GVSU coastal wetlands expert called to Lansing
An expert from Grand Valley State University, Don Uzarski, a professor of water resources and research scientist from the Annis Water Resources Institute, has been asked to present research on the Great Lakes coastal wetlands to joint committees in the Michigan House and Senate...
MUSKEGON, MI, March 22, 2006 -- An expert from Grand Valley State University has been asked to present research on the Great Lakes coastal wetlands to joint committees in the state House and Senate on Tuesday, March 28.
The Senate Natural Resources and Environmental Affairs Committee and the House Natural Resources, Great Lakes, Land Use and Environment Committee will meet for a joint session at 3 p.m. in room 519 of the Anderson House Office Building. Don Uzarski, a professor of water resources and research scientist from Grand Valley's Annis Water Resources Institute, will address the committees. He will speak about the general Great Lakes coastal wetlands structure and function and the results of a two-year study on the impacts of the removal of vegetation from Great Lakes bottomlands.

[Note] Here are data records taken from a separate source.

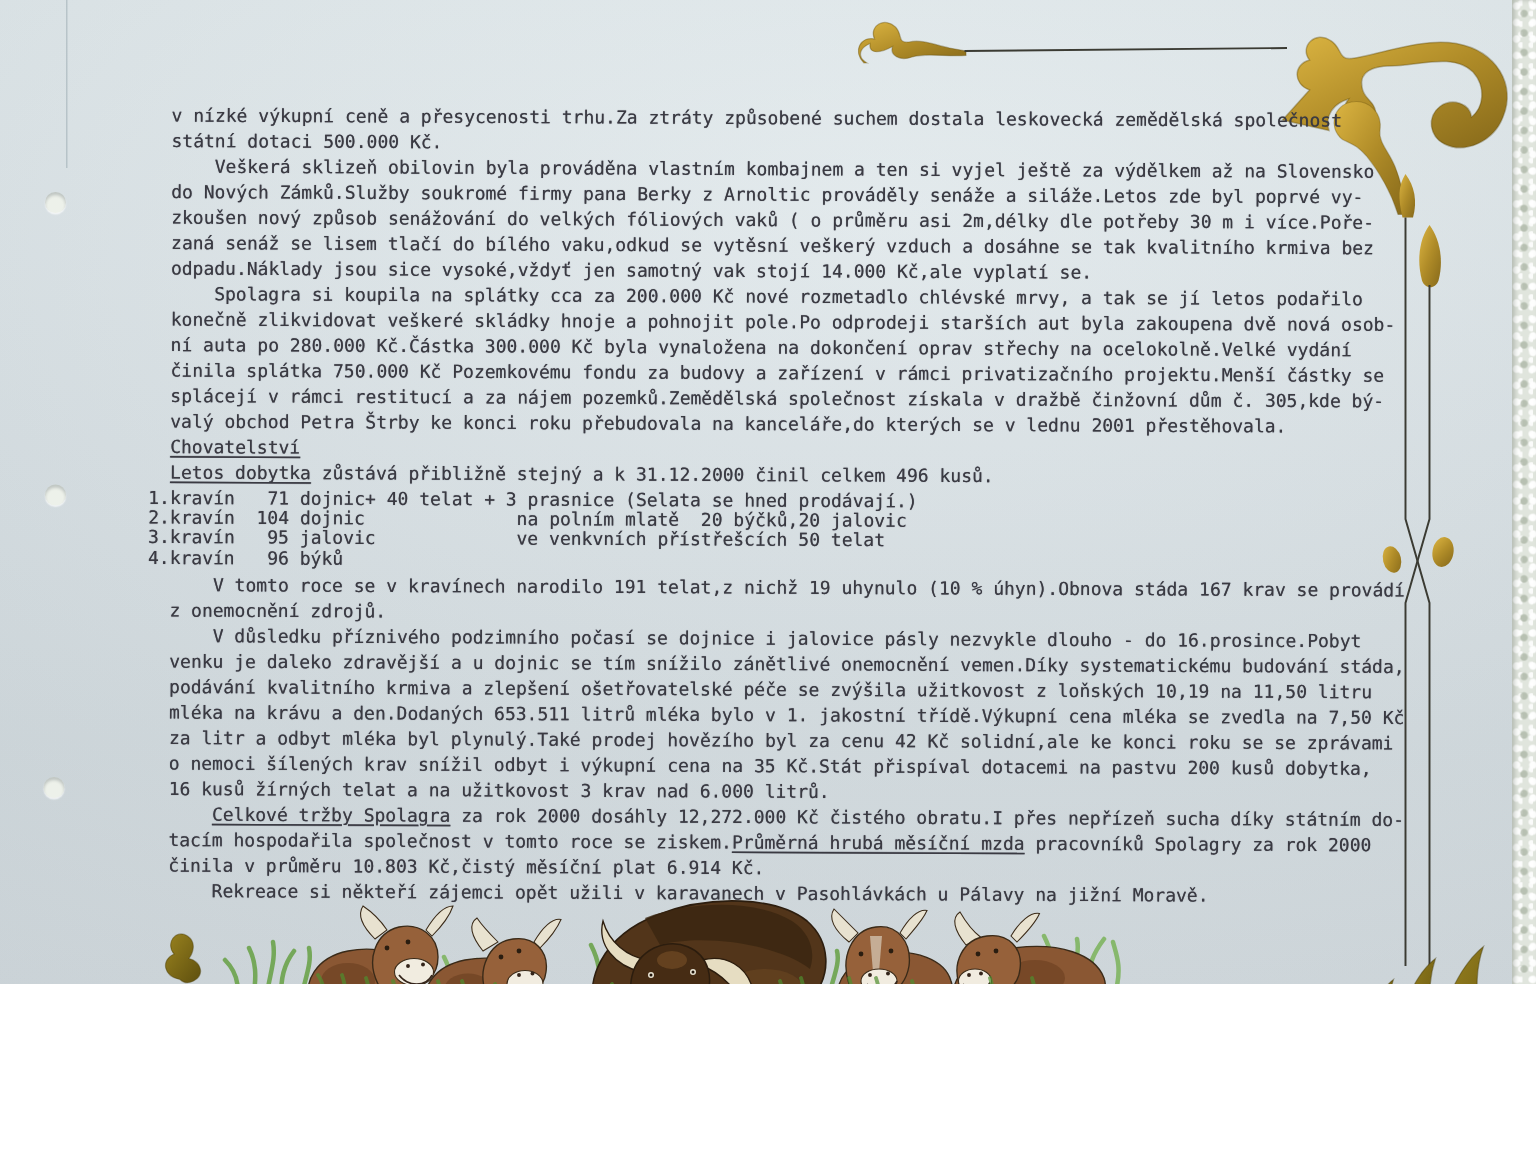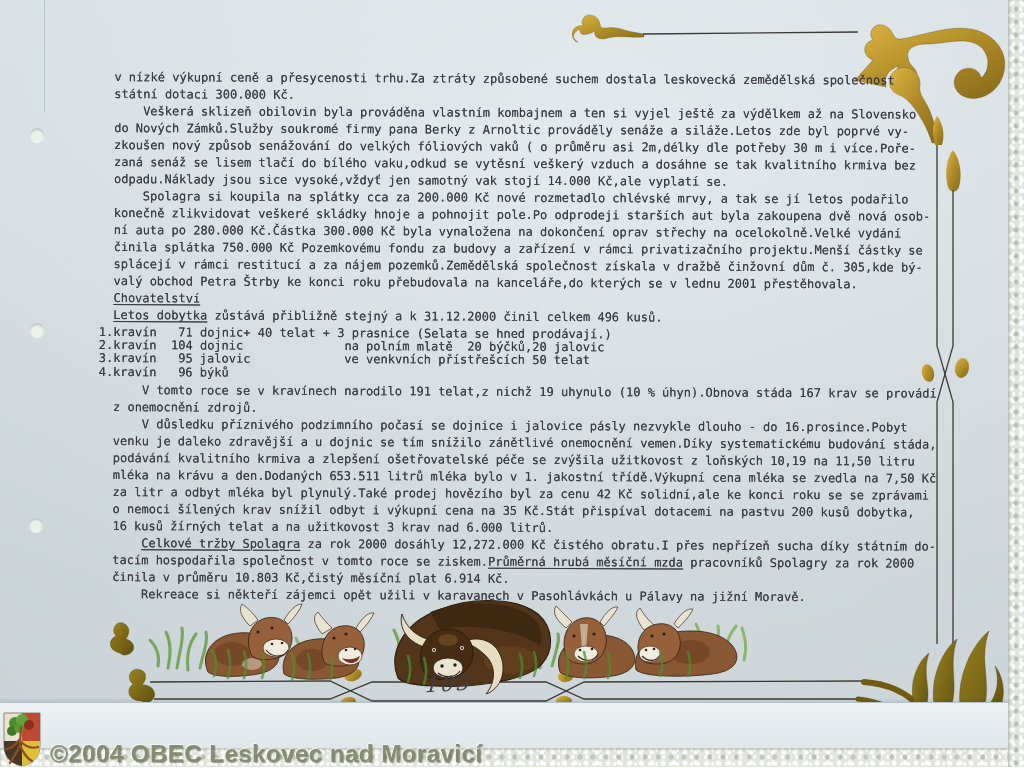--- a/index.html
+++ b/index.html
@@ -3,7 +3,7 @@
 <meta charset="utf-8">
 <style>
   html,body{margin:0;padding:0;}
-  .scene{position:relative;width:1024px;height:767px;overflow:hidden;
+  .scene{position:relative;width:1024px;height:656px;overflow:hidden;
     background:linear-gradient(180deg,#dee7ea 0%,#d7e0e4 45%,#d4dde1 75%,#d8e0e4 100%);
     font-family:"DejaVu Sans Mono",monospace;}
   .vignette{position:absolute;inset:0;pointer-events:none;

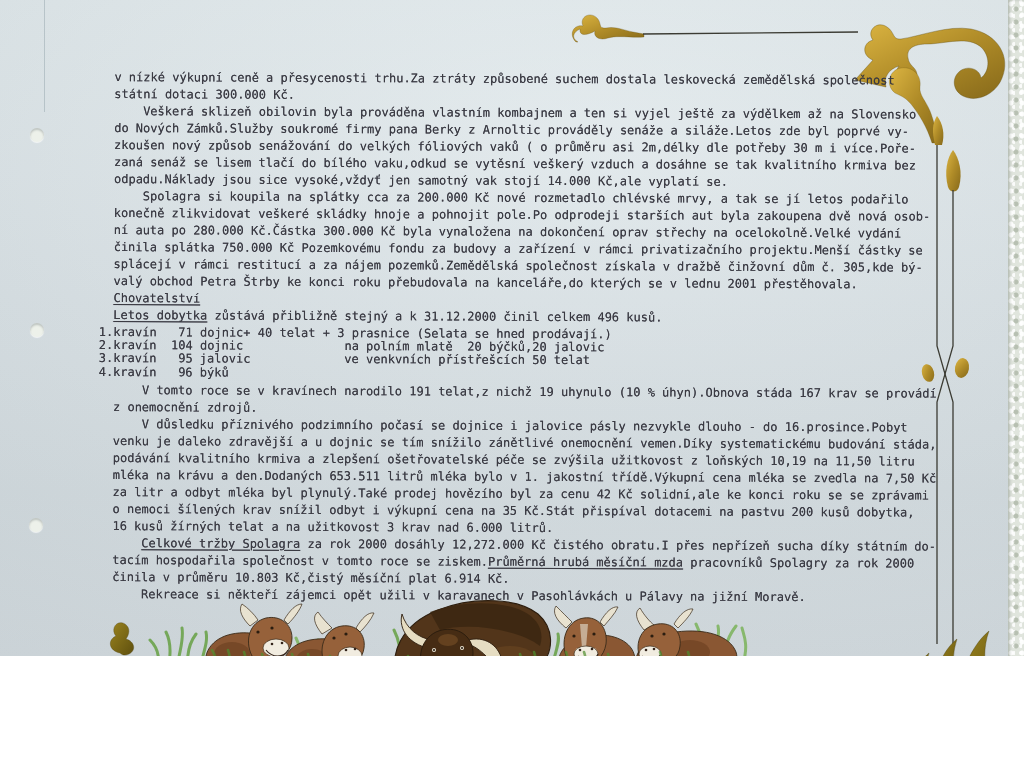--- a/index.html
+++ b/index.html
@@ -179,7 +179,7 @@
 
   <div class="text-block">
       <div class="tline"><span>  v nízké výkupní ceně a přesycenosti trhu.Za ztráty způsobené suchem dostala leskovecká zemědělská společnost</span></div>
-      <div class="tline"><span>  státní dotaci 300.000 Kč.</span></div>
+      <div class="tline"><span>  státní dotaci 500.000 Kč.</span></div>
       <div class="tline"><span>      Veškerá sklizeň obilovin byla prováděna vlastním kombajnem a ten si vyjel ještě za výdělkem až na Slovensko</span></div>
       <div class="tline"><span>  do Nových Zámků.Služby soukromé firmy pana Berky z Arnoltic prováděly senáže a siláže.Letos zde byl poprvé vy-</span></div>
       <div class="tline"><span>  zkoušen nový způsob senážování do velkých fóliových vaků ( o průměru asi 2m,délky dle potřeby 30 m i více.Poře-</span></div>

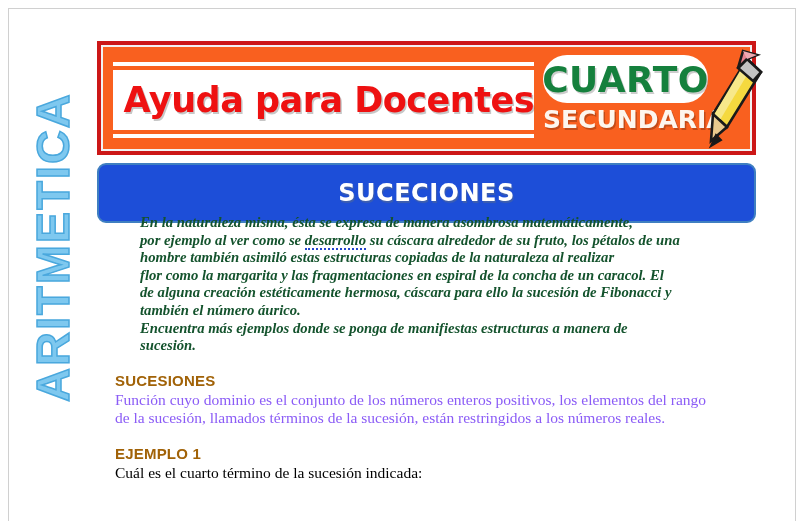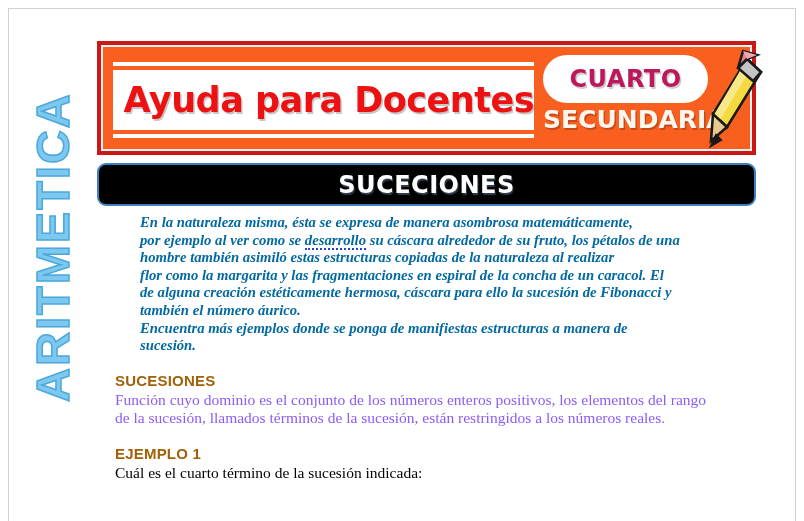--- a/index.html
+++ b/index.html
@@ -139,8 +139,8 @@
   .badge-pill-text {
     font-family: "DejaVu Sans", sans-serif;
     font-weight: bold;
-    font-size: 24px;
-    color: #be185d;
+    font-size: 36px;
+    color: #15803d;
     letter-spacing: 0.5px;
     text-shadow: 1.5px 2px 0 rgba(0,0,0,0.2);
   }

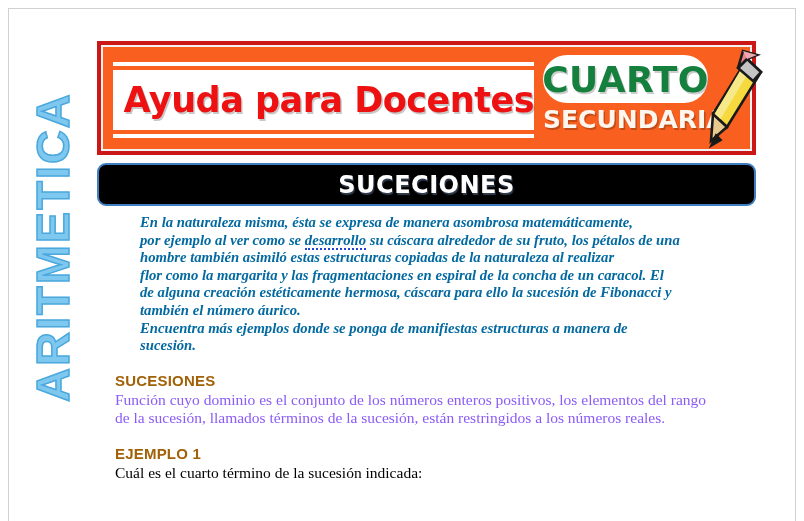--- a/index.html
+++ b/index.html
@@ -173,8 +173,8 @@
     left: 97px;
     top: 163px;
     width: 659px;
-    height: 43px;
-    background: #000000;
+    height: 60px;
+    background: #1d4ed8;
     border: 2px solid #3f7fc1;
     border-radius: 9px;
     box-sizing: border-box;

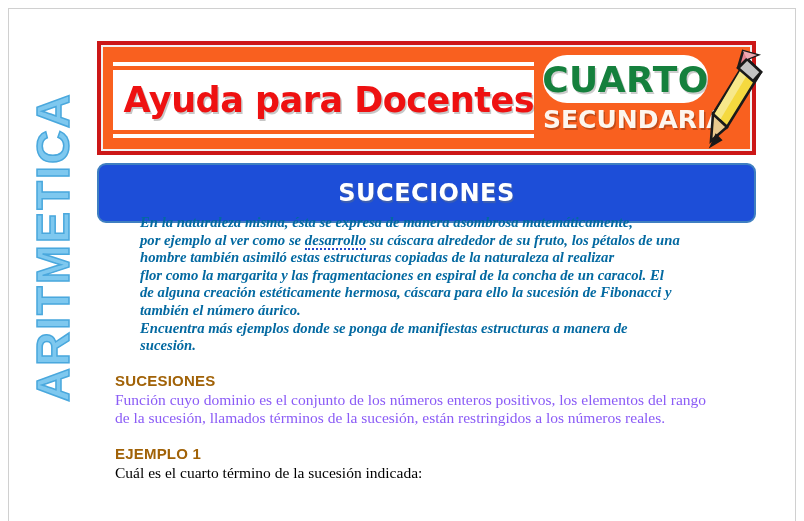--- a/index.html
+++ b/index.html
@@ -205,7 +205,7 @@
     font-weight: bold;
     font-size: 14.7px;
     line-height: 17.6px;
-    color: #0369a1;
+    color: #14532d;
     margin: 0 0 0 25px;
     text-align: left;
   }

The study, conducted by Uzarski, several Grand Valley students and collaborators from Michigan State University, determined that vegetation removal impacted chemical and physical conditions as well as the fish and invertebrate communities of the wetlands. Their work was the result of a directive from earlier legislation.
In 2003, the Michigan Legislature enacted legislation allowing beach grooming of Michigan Great Lakes bottomlands by owners of lakefront property on any of the Great Lakes and Lake St. Clair. Beach maintenance activities of exposed bottomlands between the ordinary high water mark and the existing waters edge were exempted from the requirement to obtain a permit before such activities could occur unless mowing in excess of 100 feet of frontage was planned.
A second type of activity consisting of mechanical removal of certain types of vegetation was restricted to pilot areas and requires that a letter of approval be obtained from the director of the Michigan Department of Environmental Quality before such activities take place. Saginaw and Grand Traverse bays were designated as the two pilot areas where mechanical removal of vegetation could occur.
This legislation directed the MDEQ to determine the impacts of beach grooming on groomed areas. Uzarski, with students Keto Gyekis and Matthew Cooper, and MSU collaborators Thomas M. Burton and Dennis A. Albert conducted the research needed to determine such impacts on groomed beaches and adjacent wetland ecosystems.
The GVSU Annis Water Resources Institute (www.gvsu.edu/wri/), located since 2001 in Muskegon, MI, was established in 1986 to preserve, protect and improve natural resources. The institute conducts research at the local, state and national levels with the goal of generating the critical information necessary to make informed decisions about our water resources. The work of Uzarski and other AWRI faculty and staff has become a major resource for other scientists, policymakers, citizen groups, regulators and the general public to meet and exchange ideas about the Great Lakes.